Dataset excerpts Block Start
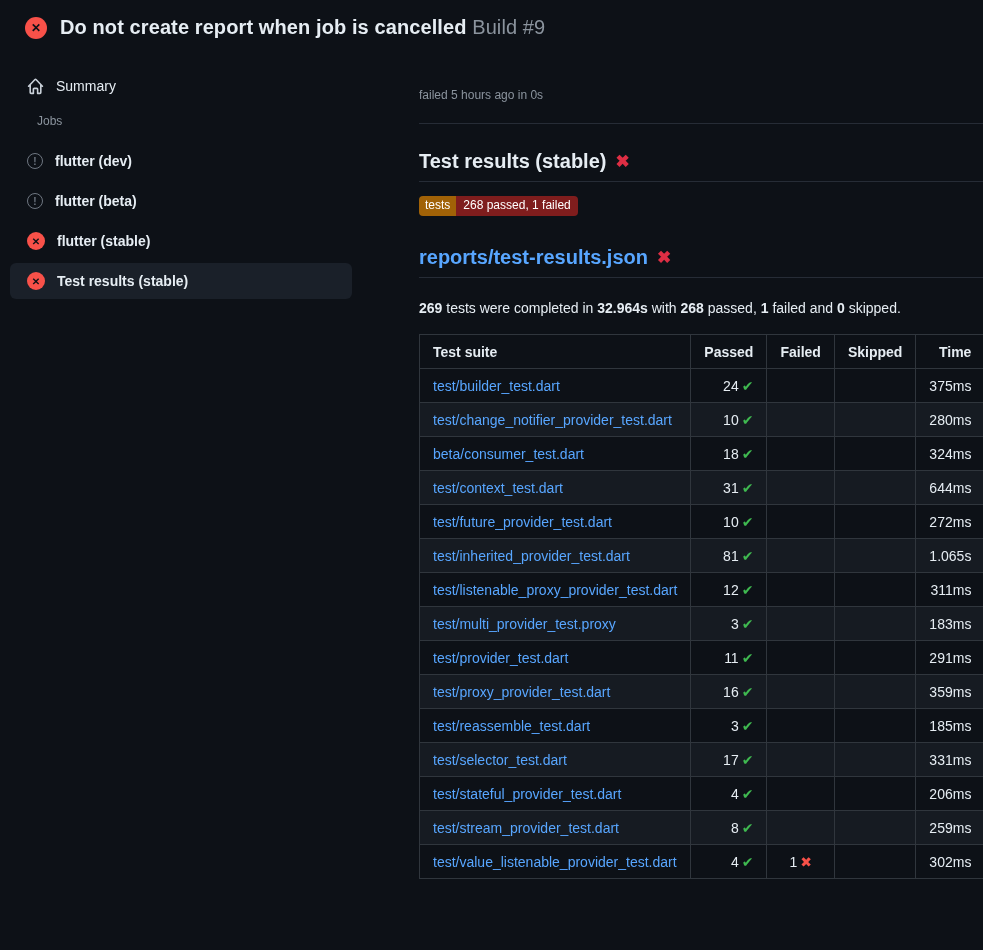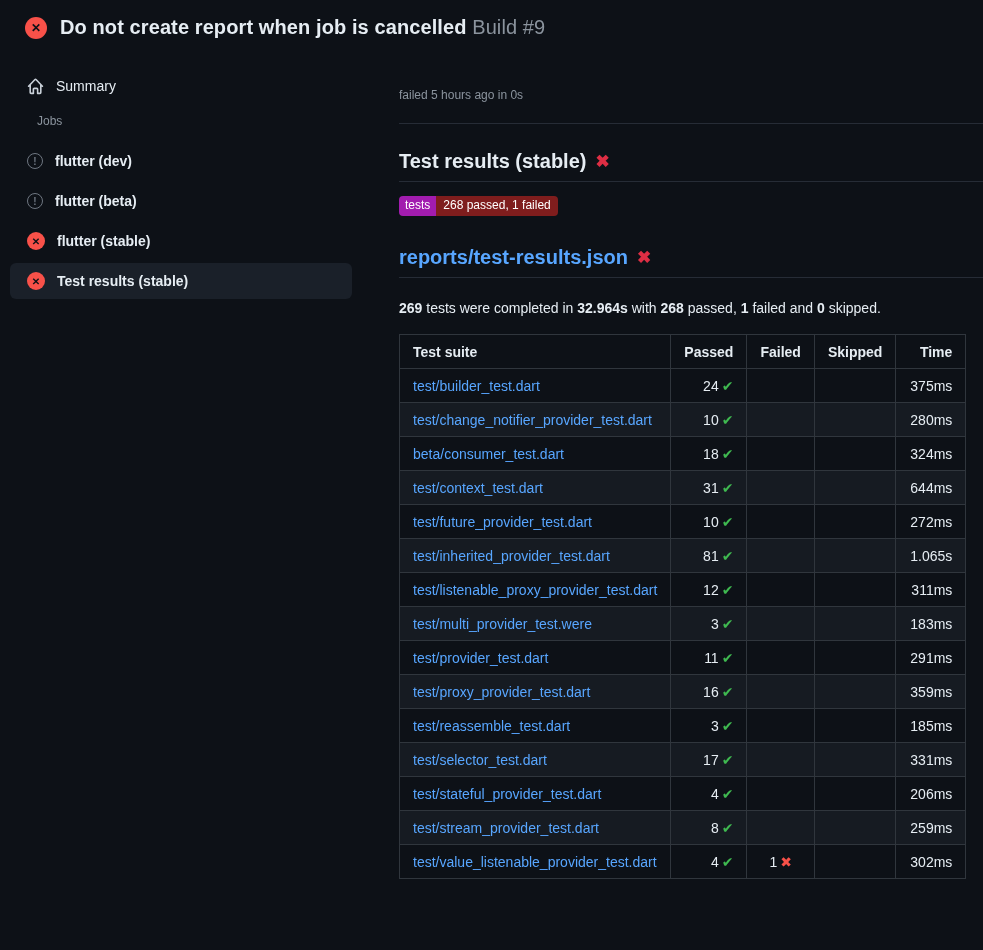"Summary" .layout { gap: none -> 20px }
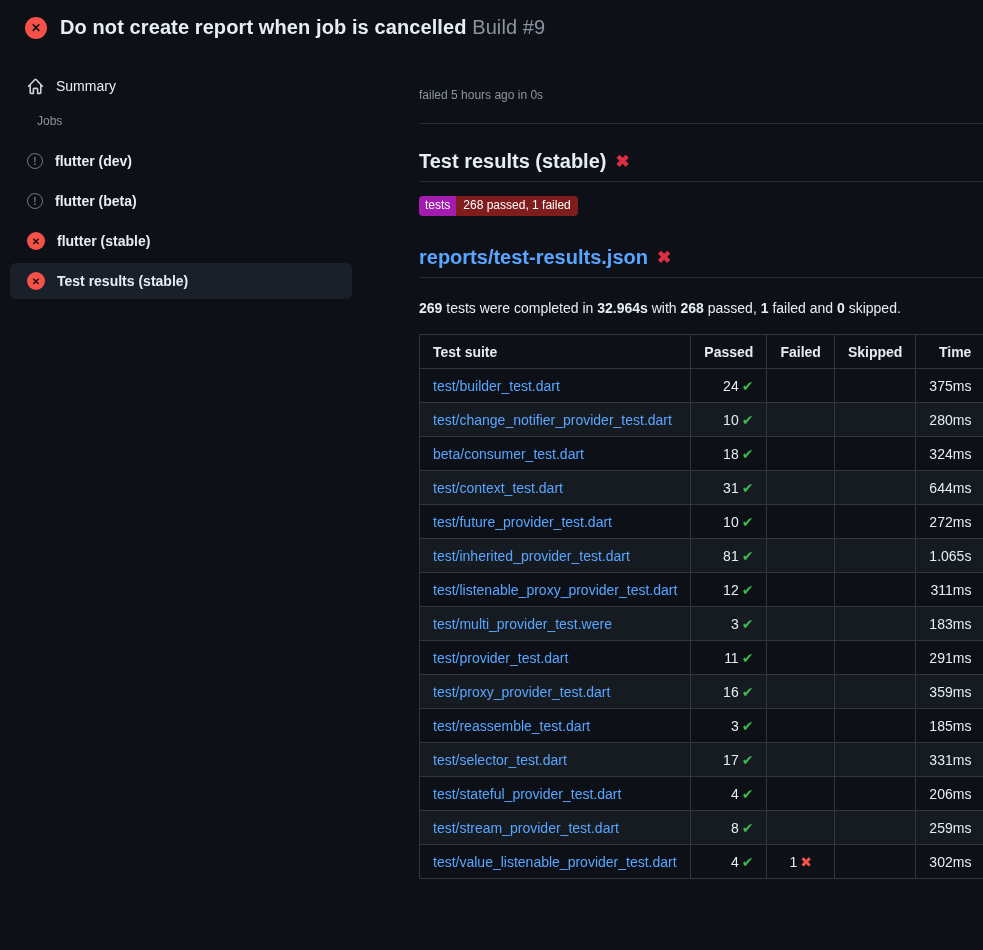"tests" .badge .bl { background: #a21caf -> #a16207 }
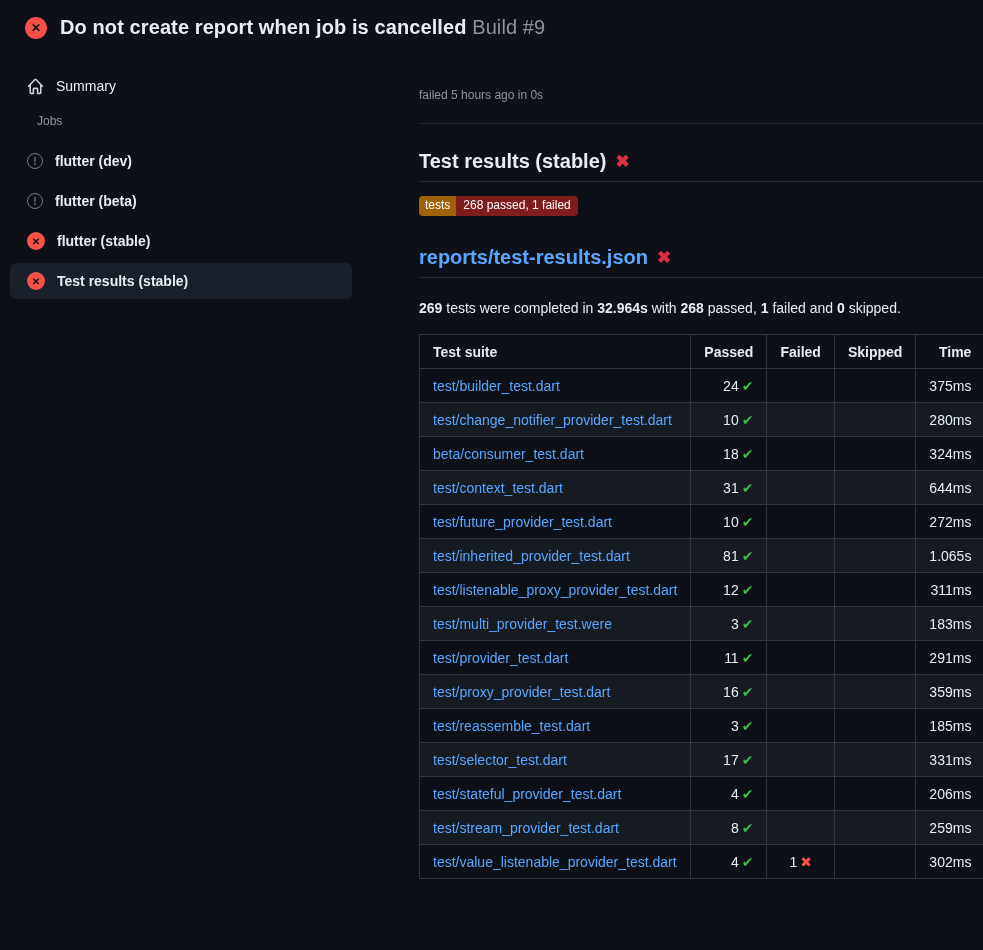"test/multi_provider_test.were" a.blue { text: test.were -> test.proxy }
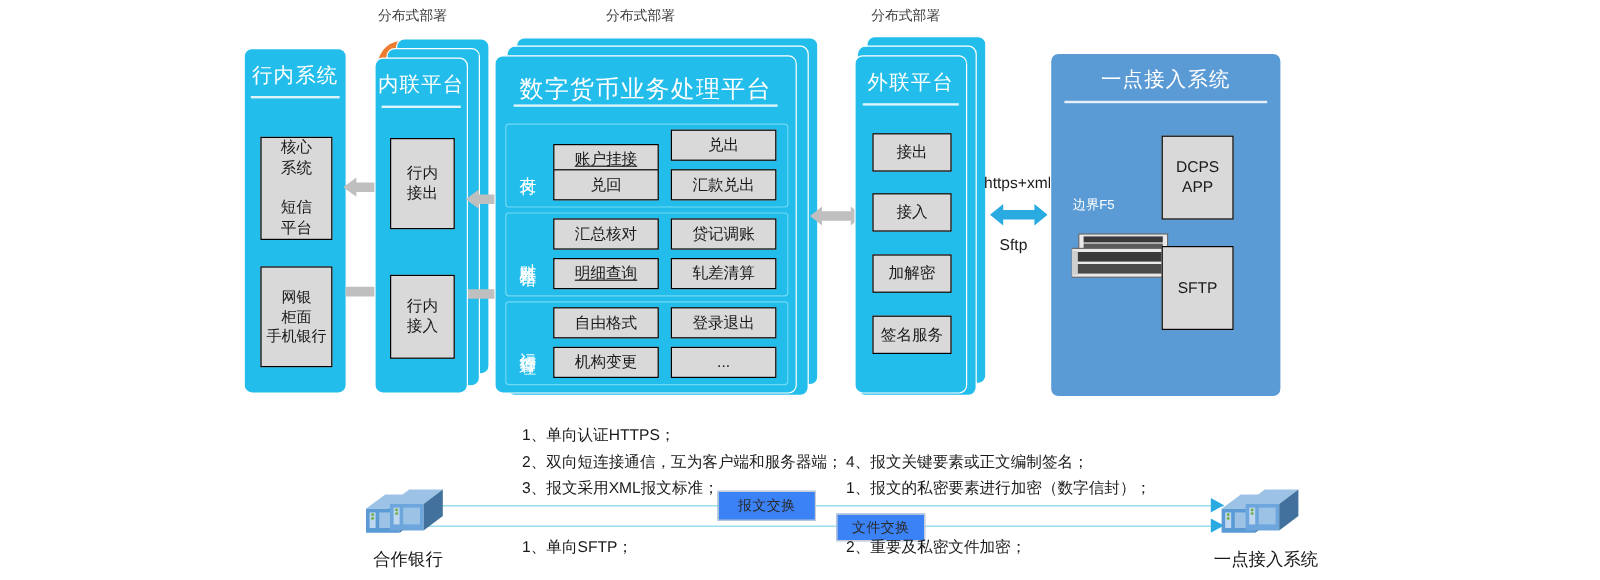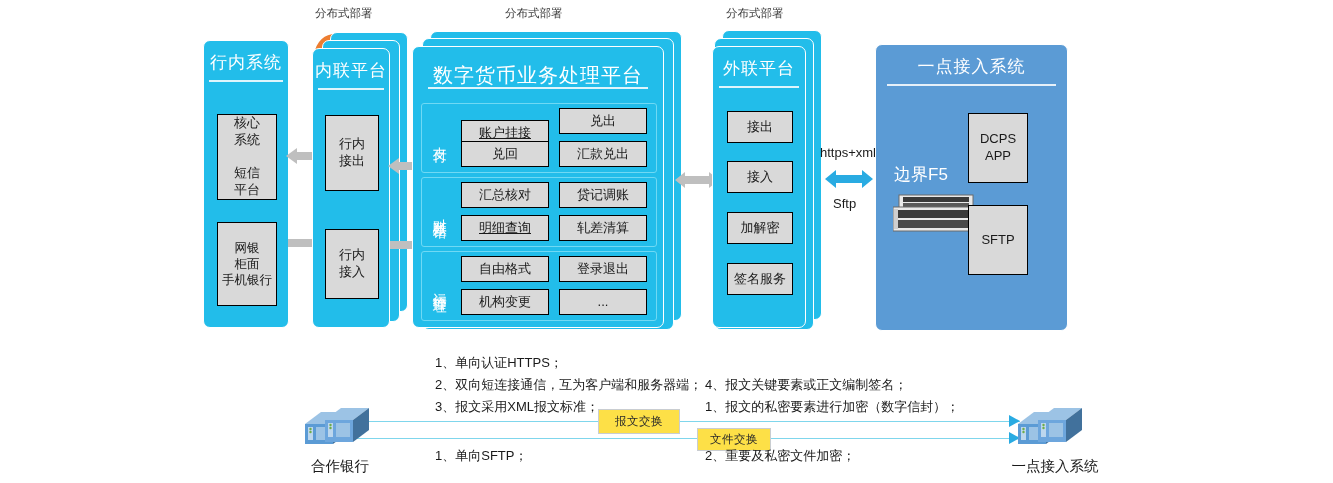"边界F5" div.abs { font-size: 17px -> 11px }
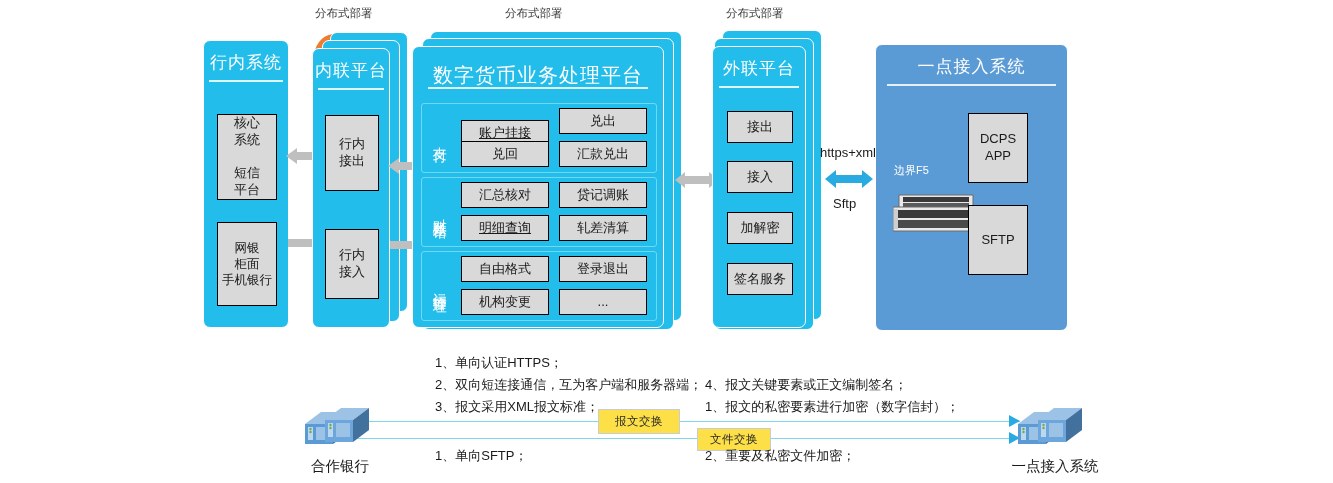"报文交换" .tagbox { background: #fde047 -> #3b82f6 }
Dataset excerpts Block End
- **Problem description**:
Needed here is only the span from the line with "background: #a21caf ->" through the last line of the entries, copied exactly with both ends and without pictures.

- **Answer to this task**:
"tests" .badge .bl { background: #a21caf -> #a16207 }
"test/multi_provider_test.were" a.blue { text: test.were -> test.proxy }
"边界F5" div.abs { font-size: 17px -> 11px }
"报文交换" .tagbox { background: #fde047 -> #3b82f6 }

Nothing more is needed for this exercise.